From all this, we should draw two conclusions:
(1) If is acknowledged that, say, half of these
short Byzantine readings are the result of parablepsis, then unless we assume
that scribes independently made the same mistake at the same point in
the text ten times – which seems
highly improbable – then they must echo an earlier ancestor-manuscript in which the
text of these passages had been shortened via parableptic error.
(2) Textual
critics should use manuscript-evidence that represents different text-types, not
just the Byzantine Text. This is the
only way to detect (and remedy) parableptic errors in which some text was lost
but a sensible sentence was formed nevertheless.

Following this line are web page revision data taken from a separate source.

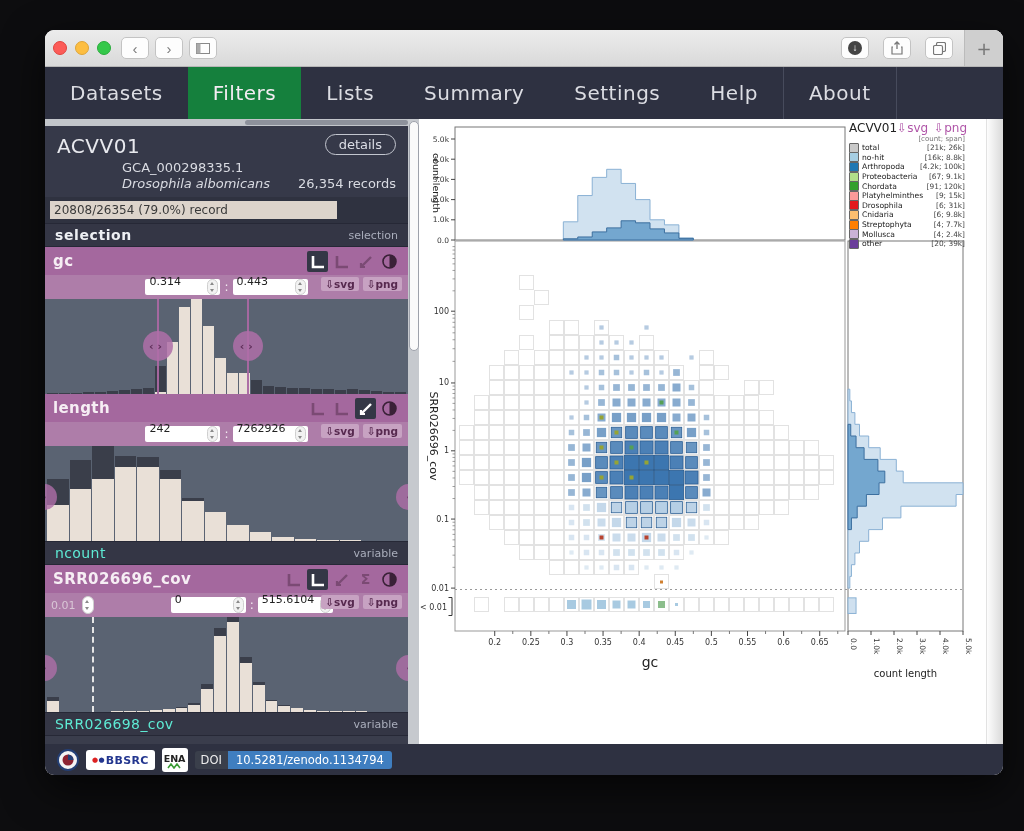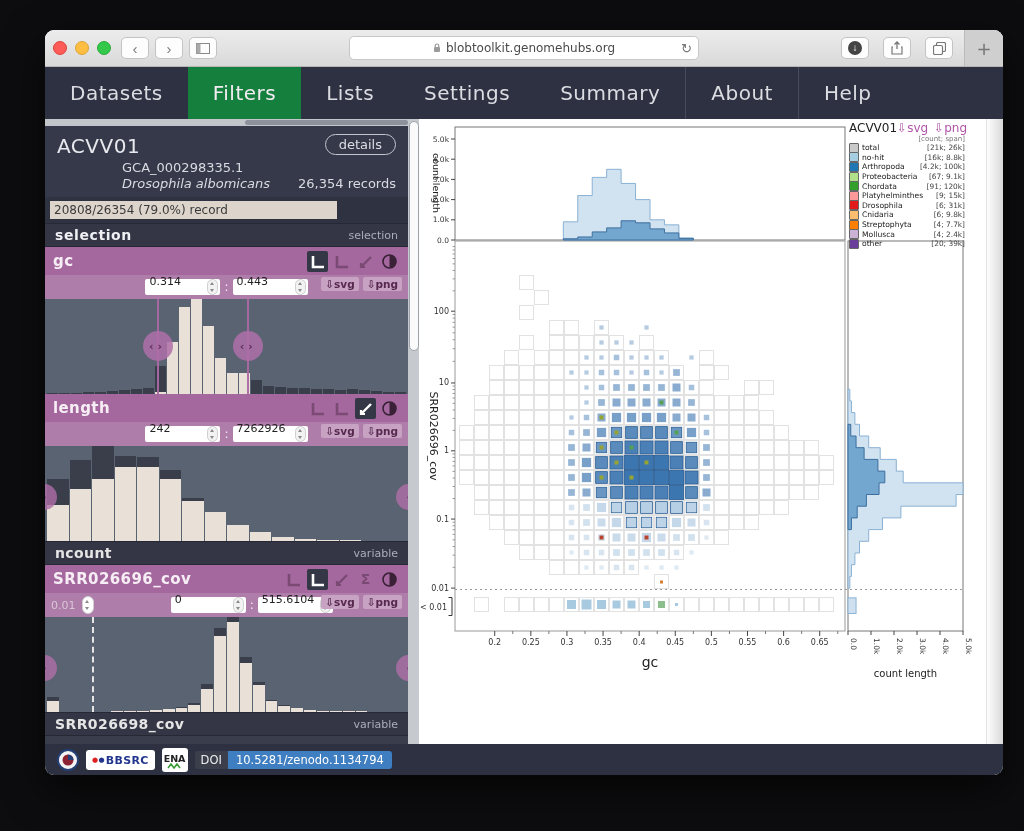--- a/index.html
+++ b/index.html
@@ -131,14 +131,6 @@
             <rect x="0.5" y="0.5" width="4" height="10" fill="#aaa"></rect>
           </svg>
     </button>
-    <div class="urlbar">
-      <svg width="8" height="10">
-            <rect x="1" y="4" width="6" height="5" rx="1" fill="#9a9a9a"></rect>
-            <path d="M2.2 4V2.8a1.8 1.8 0 0 1 3.6 0V4" fill="none" stroke="#9a9a9a" stroke-width="1.2"></path>
-          </svg>
-      <span>blobtoolkit.genomehubs.org</span>
-      <span class="reload">↻</span>
-    </div>
     <div class="tool-right">
       <button class="tbtn">
             <span class="dlcircle">↓</span>

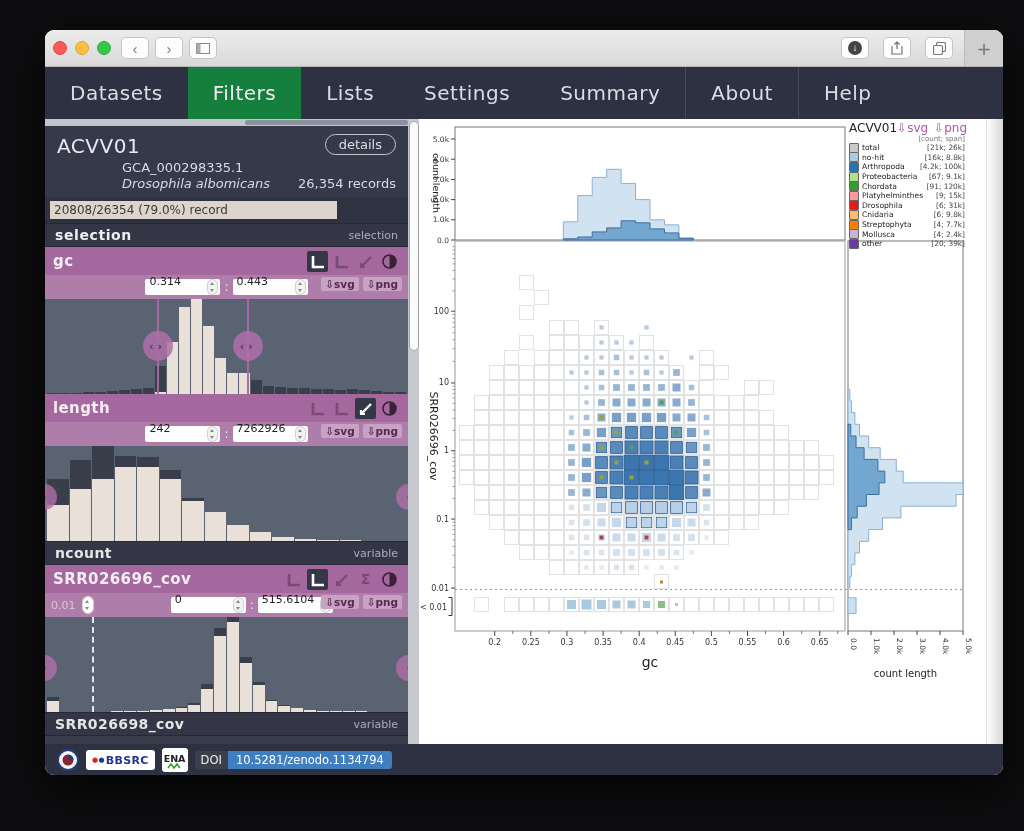--- a/index.html
+++ b/index.html
@@ -155,8 +155,8 @@
         <button class="nav-item">Datasets</button>
         <button class="nav-item active">Filters</button>
         <button class="nav-item">Lists</button>
+        <button class="nav-item">Summary</button>
         <button class="nav-item">Settings</button>
-        <button class="nav-item">Summary</button>
         <button class="nav-item edges">About</button>
         <button class="nav-item">Help</button>
       </nav>

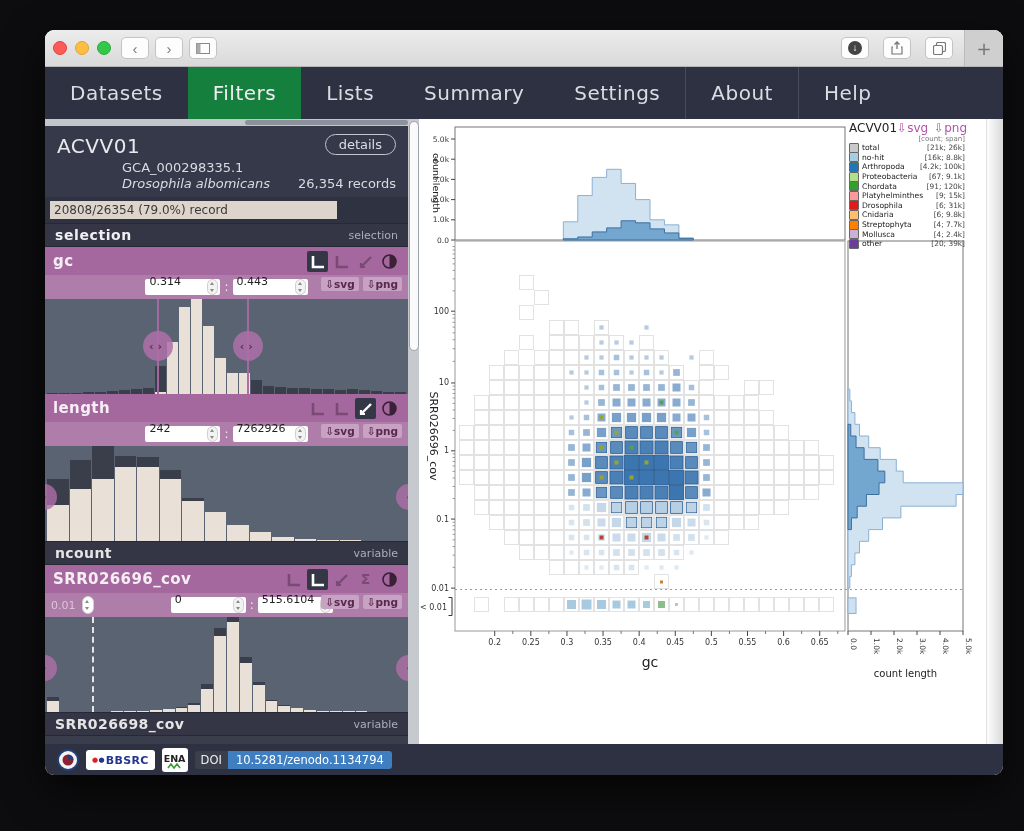--- a/index.html
+++ b/index.html
@@ -157,8 +157,8 @@
         <button class="nav-item">Lists</button>
         <button class="nav-item">Summary</button>
         <button class="nav-item">Settings</button>
+        <button class="nav-item">Help</button>
         <button class="nav-item edges">About</button>
-        <button class="nav-item">Help</button>
       </nav>
 
   <div class="content">

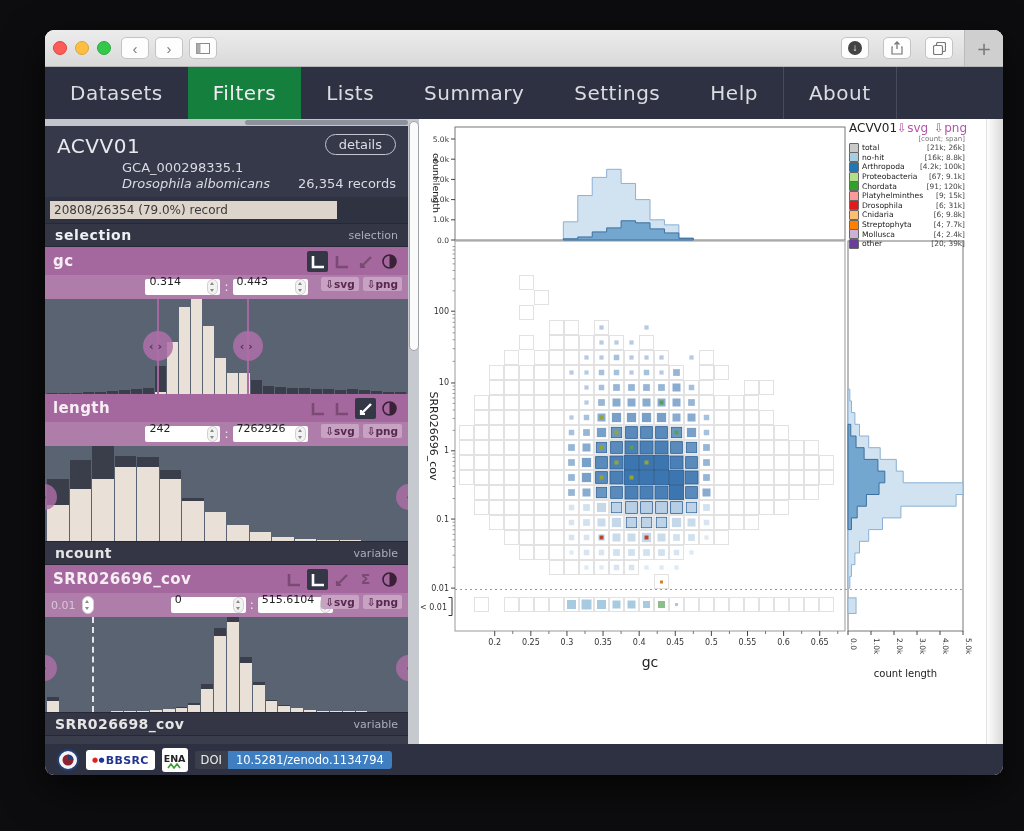--- a/index.html
+++ b/index.html
@@ -84,7 +84,7 @@
   .ehandle.l{left:-14px;}.ehandle.r{right:-14px;}
   .vdash{position:absolute;top:0;bottom:0;border-left:2px dashed #e6e6e6;}
   .var-row{background:#343645;border-top:1px solid #262836;border-bottom:1px solid #262836;display:flex;justify-content:space-between;align-items:center;padding:3px 10px;}
-  .var-row .t{color:#e5e5e5;font-size:14px;font-weight:bold;letter-spacing:.4px;}
+  .var-row .t{color:#5eead4;font-size:14px;font-weight:normal;letter-spacing:.4px;}
   .var-row .tag{color:#a9adbb;font-size:11px;}
   
   #plot-svg{position:absolute;left:0;top:0;}

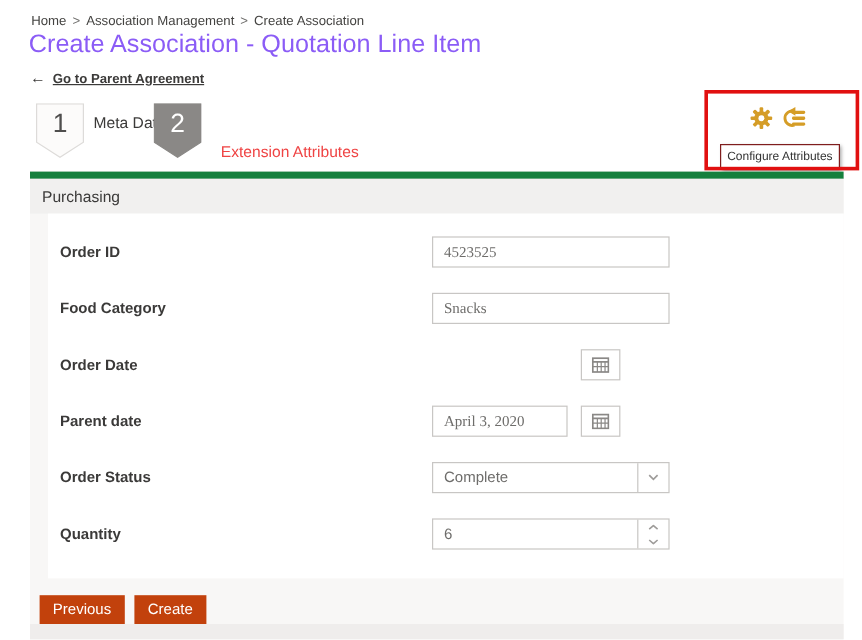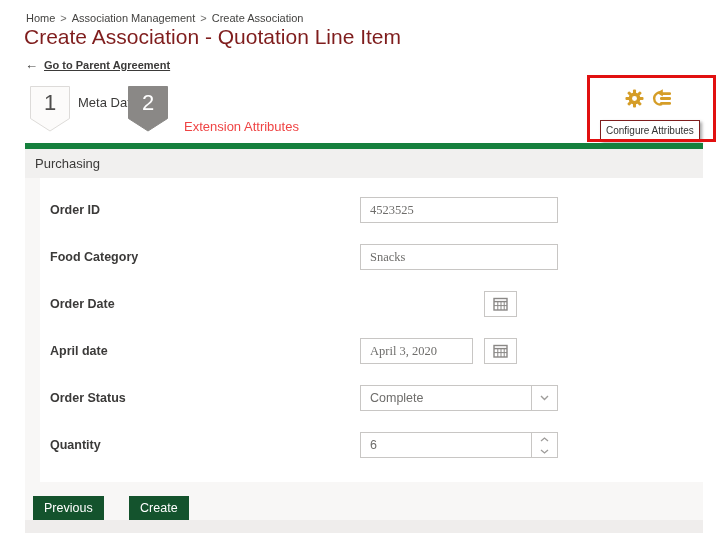--- a/index.html
+++ b/index.html
@@ -15,7 +15,7 @@
   .breadcrumb a { color:#444341; text-decoration:none; cursor:pointer; }
   .breadcrumb .sep { margin:0 5px; color:#6e6d6b; }
 
-  .page-title { position:absolute; left:24px; top:25px; font-size:21px; font-weight:400; color:#7f1d1d; }
+  .page-title { position:absolute; left:24px; top:25px; font-size:21px; font-weight:400; color:#8b5cf6; }
 
   .parent-link { position:absolute; left:25px; top:57px; font-size:11px; font-weight:700; color:#3b3a39; cursor:pointer; }
   .parent-link .arrow { margin-right:6px; font-size:13px; text-decoration:none; }

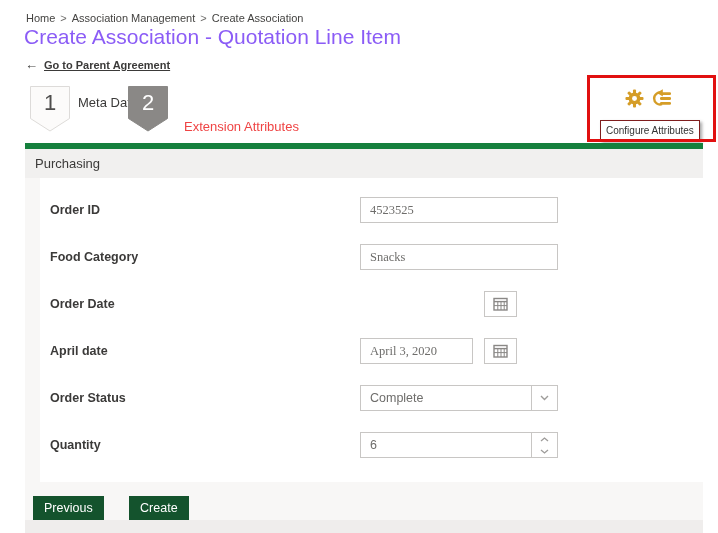--- a/index.html
+++ b/index.html
@@ -192,7 +192,7 @@
     </div>
 
     <div class="row">
-      <span class="f-label">April date</span>
+      <span class="f-label">Parent date</span>
       <input class="text-input date-input ctl" type="text" value="April 3, 2020" style="">
       <div class="cal-btn">
         <svg width="15" height="14" viewBox="0 0 15 14">

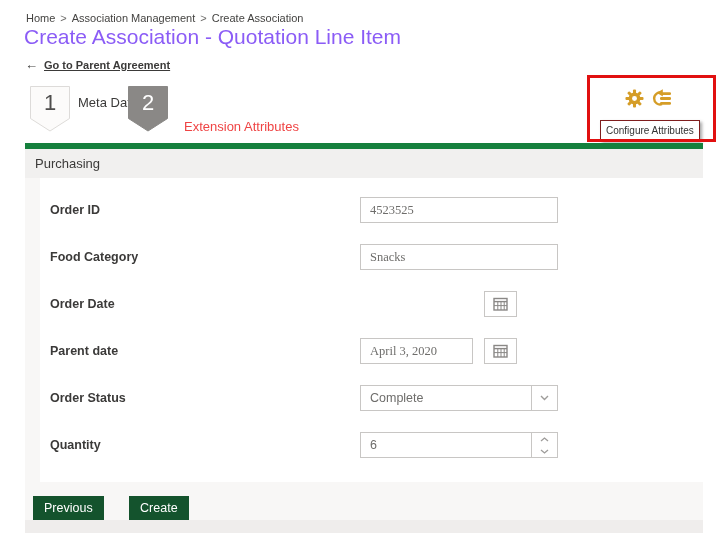--- a/index.html
+++ b/index.html
@@ -99,8 +99,8 @@
   
   .footer-btns { position:absolute; left:8px; top:347px; }
   .btn {
-    display:inline-block; padding:5px 11px; margin-right:21px;
-    background:#14532d; color:#ffffff; font-size:12.5px; border:none; cursor:pointer;
+    display:inline-block; padding:5px 11px; margin-right:4px;
+    background:#c2410c; color:#ffffff; font-size:12.5px; border:none; cursor:pointer;
     font-family:"Liberation Sans",sans-serif;
   }
   .bottom-strip { position:absolute; left:0; bottom:0; width:100%; height:13px; background:#efedec; }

It appears that most Byzantine Gospels-manuscripts are descended from a
master-copy or master-copies in which some small snippets of the text have been lost via
parablepsis. It also appears, from other research, that most
Alexandrian Gospels-manuscripts are descended from a master-copy or
master-copies in which much more text
has been lost via parablepsis. To depend
too heavily on one form of the text, merely because its oldest representatives
lasted longer in Egypt ’s
low-humidity climate, or upon another form of the text, because it has
circulated in a much higher number of manuscripts, is not our best option.
1 comment:
kai esmen (and we are) in 1 John 3:1 is another one. Thanks for Englishing so much of the discussion!